The comment below provided an opportunity to reflect on some of the challenges around execution of community social media, namely individuals and community’s resistance to such a change.
[@johnnydegrowth](https://micro.blog/johnnydegrowth) I am more than a little in favor of community media, which is why I'd like to briefly describe what I feel is missing from the Key Steps
Resistance: (1) Active, there may be some from established interests, but it is the least important, (2) Passive, there may be a tendency by some to turn-off immediately when any discussion of new media or new networks comes up, and (3) Invisible, which is the switching cost of changing from the familiar and locked-in to something new and uncertain.
Active Resistance This is represented by those people who are so attached to the current corporate platforms that they actively work to thwart the implementation of community social media. The two main types of people I could see doing this behavior would be those with large following on corporate social media and those with moderation power within communities. In both cases it stems from fear, and since the power of community social media is that it’s within a small community, based approached directly with the people in question. That doesn’t mean you’ll convince everyone, but a walk and conversation can carry huge weight.
Passive Resistance where people are either turned off by something new, or so against social media in general that they work against adoption. In both of these cases I believe that education (here’s how corporate social media hurts our community) combined with critical mass of adoption. Most people don’t have time, desire, or energy for “yet-another-social-media”. If you recall most people left Friendster for MySpace, and then MySpace for FB. In both cases it took other people’s adoption to get them over the curve.

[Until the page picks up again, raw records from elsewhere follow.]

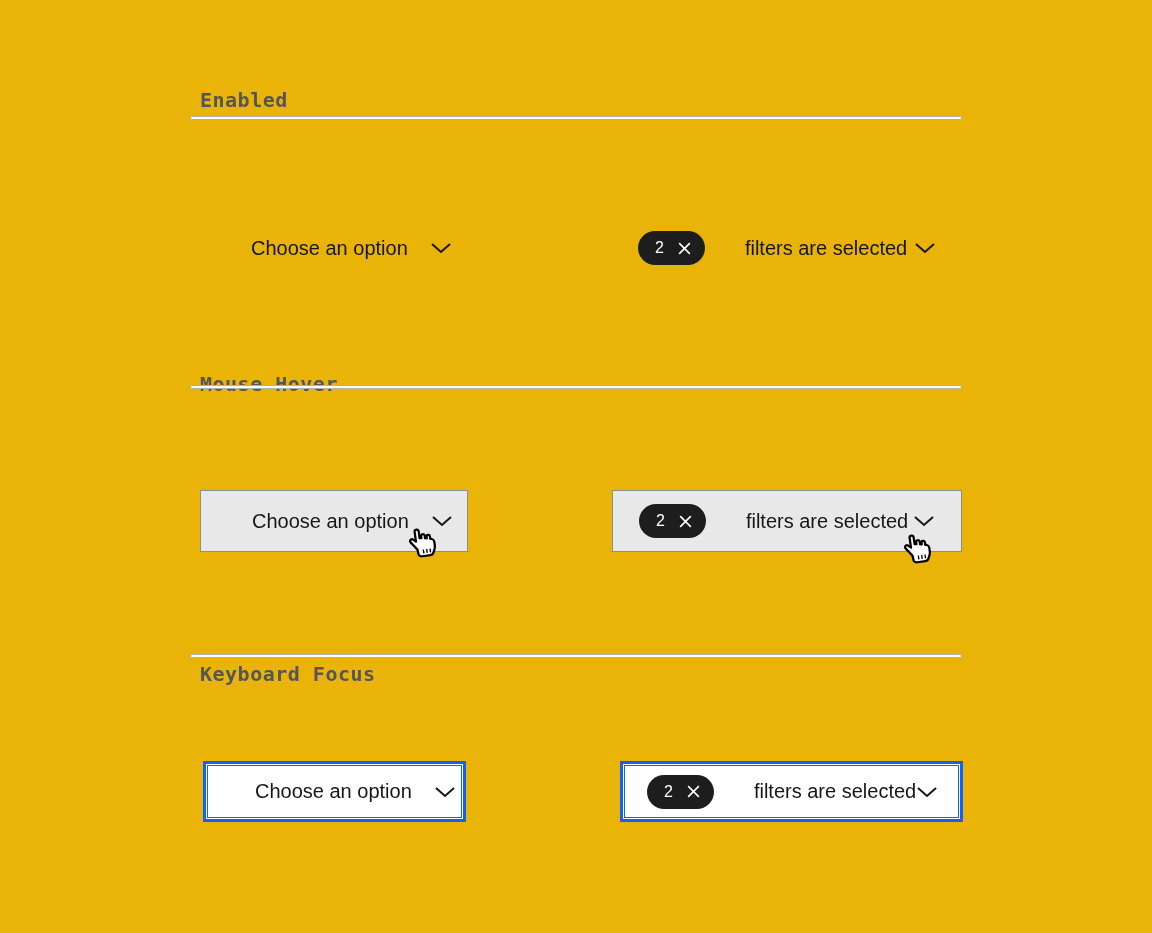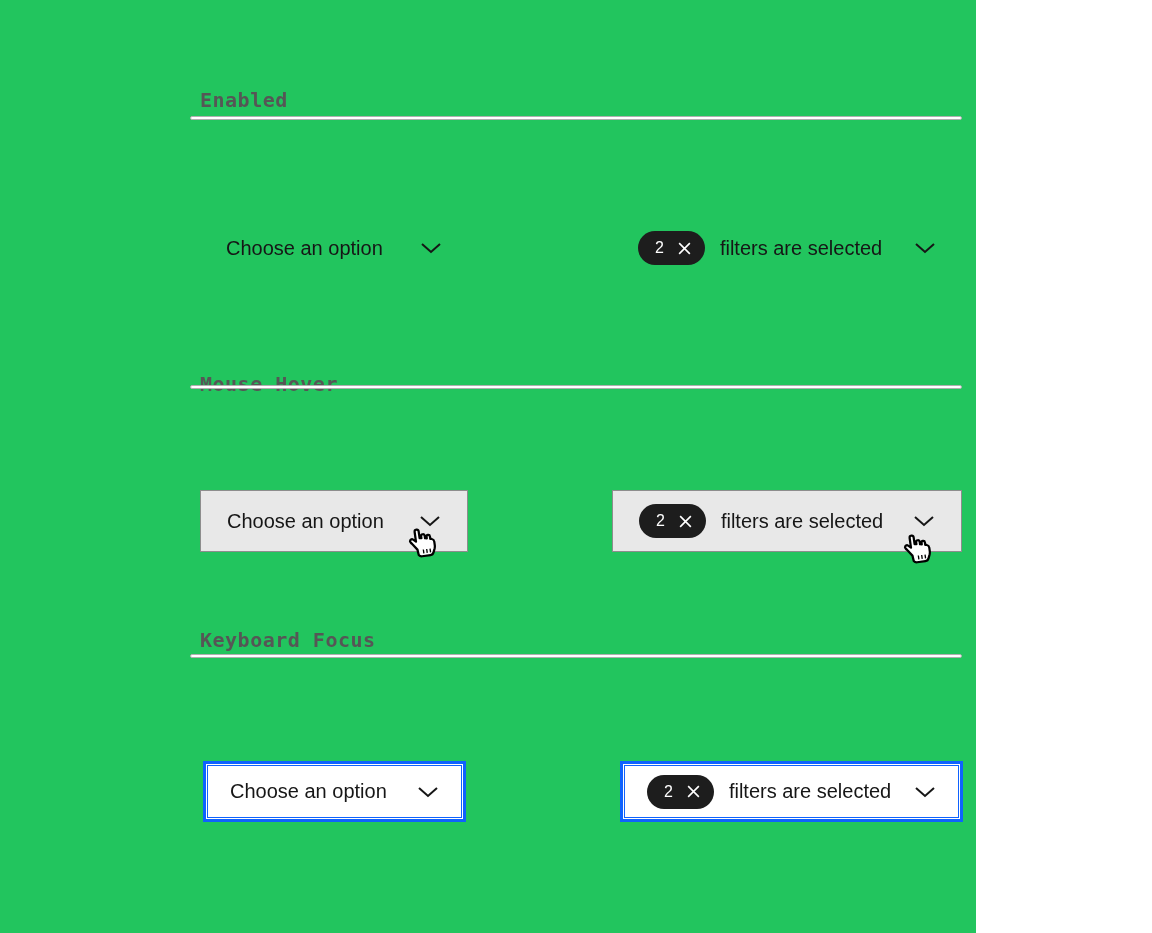"Enabled" .canvas { background: #22c55e -> #eab308; width: 976px -> 1152px }
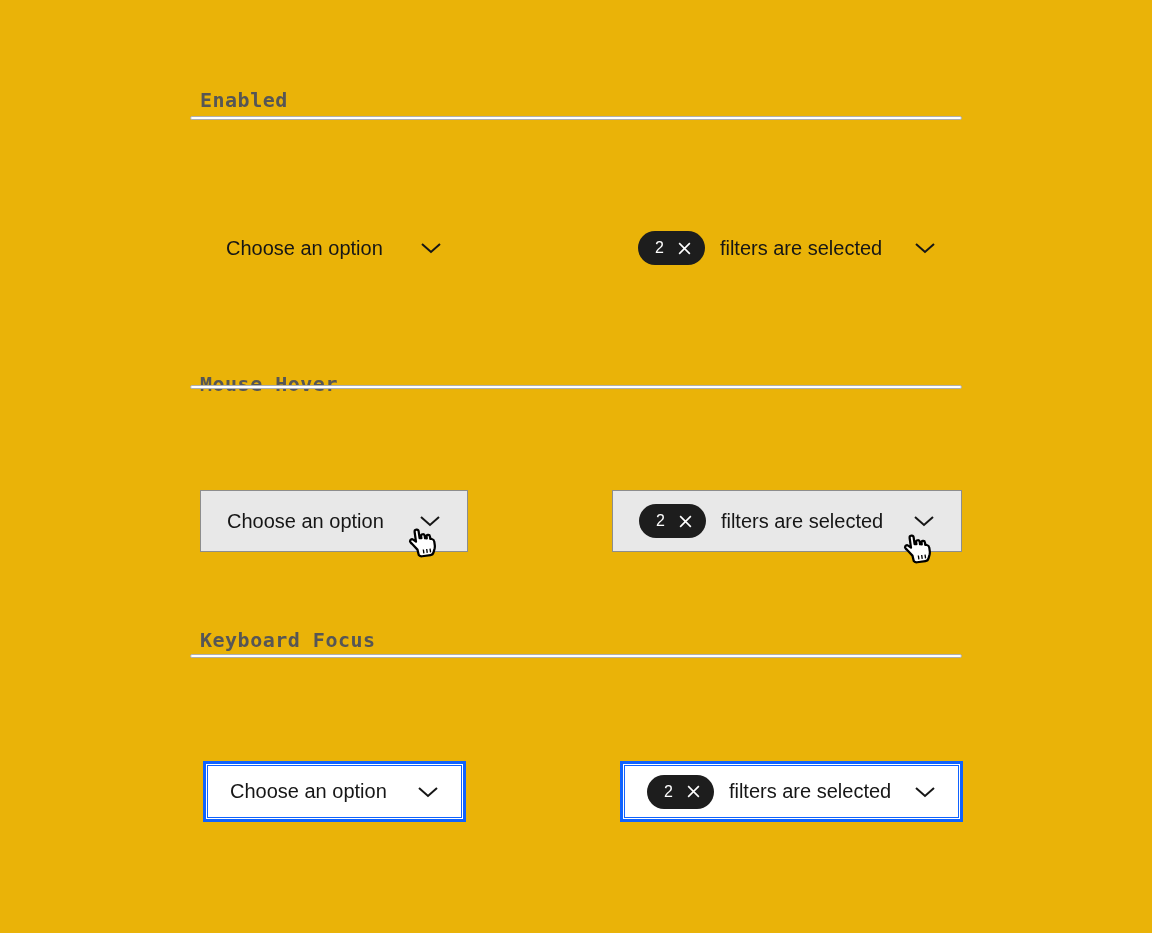"Choose an option" .dd .dd-label { margin-left: none -> 25px }
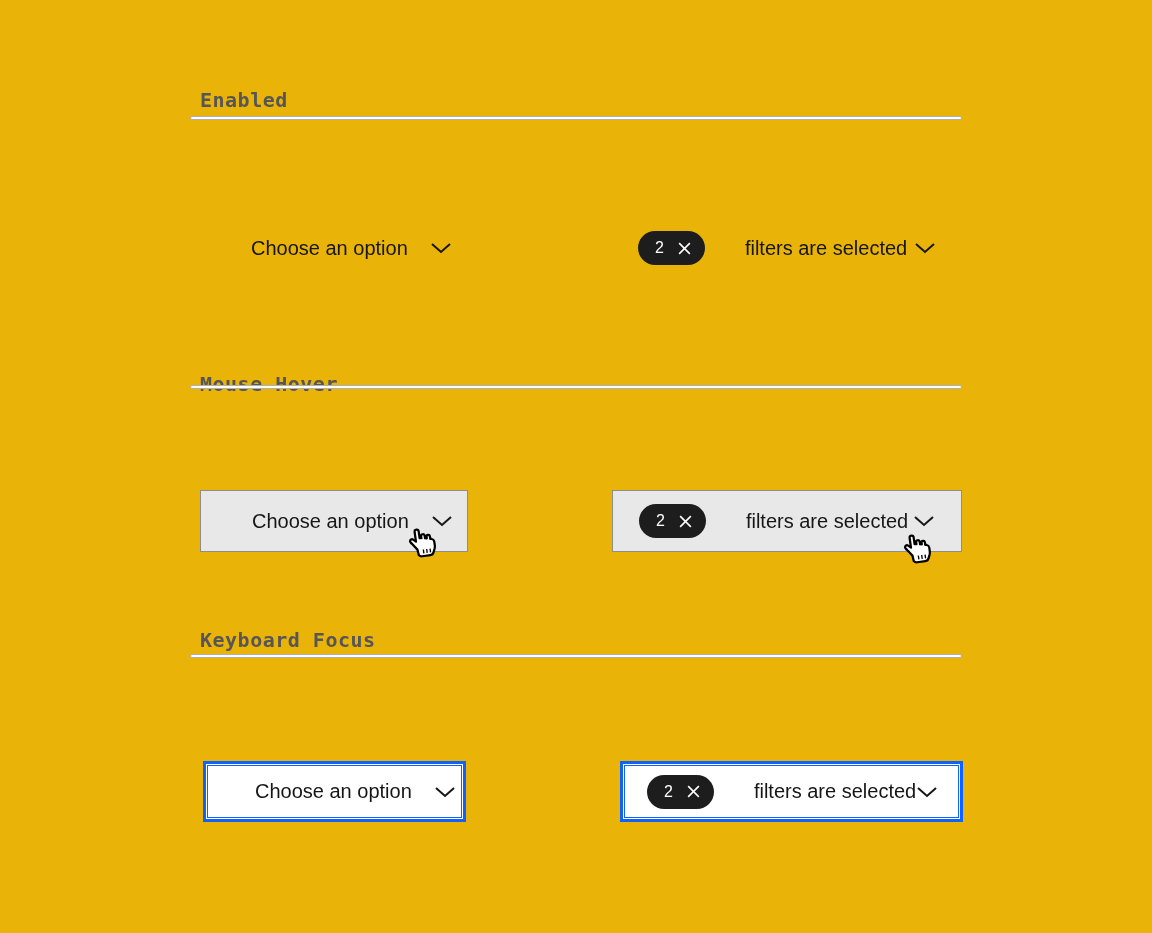"Keyboard Focus" h4.sec-title { top: 628px -> 662px }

Invisible Resistance will come from it just being hard to do new things. Facebook, at this point, is comfortable. Not everyone likes the Microblogging format of Twitter/X/Bluesky. I’ve been trying to get more people using Signal and some people really don’t want to download a new communications application, and that will only be amplified by social media.
It’s worth framing the areas of resistance by looking at the technology adoption curve. I believe that passive and invisible resistance aren’t based on inherent personas, but more of where people will fall on the adoption curve.

There’s a cadre of people on the island who are already exploring non-corporate social media like Mastodon and Pixelfed. Those people will provide the initial adoption, testing, feedback, etc. They already see the need for this to succeed and are motivated to work through challenges. They are the innovators on the curve and will in essence help design the minimum viable experience.
Key to the strategy are having the next cohort, the early adopters, be ones who are capable and committed to seeding content. These are people that will want to know it’s stable and working. They’re fine if it’s a bit clunky to get on, as long as they can see how their core individual or organizational needs are met, they’ll give it a go. I don’t believe the early adopters will involve some magical adoption, but instead stem from highlighting the need, showing the solution, and making the ask to give it a go to see the content.
Where you’ll start to see more of the resistance will be in the later cohorts, but I believe it goes down dramatically if you’re in front of people at the right time, with the right offering, for what type of adopter they are.
A good way to think about the technology adoption curve is a series of gates. Don’t try to jump ahead to mass adoption if you don’t have the fundamentals down, and you’ll know you have the fundamentals down when the previous cohort is actively using and receiving value from it.
Don’t try to get the anti-technology person who is begrungingly on social media to be an early adopter, make sure the whole value chain is there and their core experience on corporate media is replaceable before making the ask. Don’t put up posters around town with QR codes pointing them to the sign up when it’s barely off the ground.
Being mindful of where people are at and meeting them there will be vital.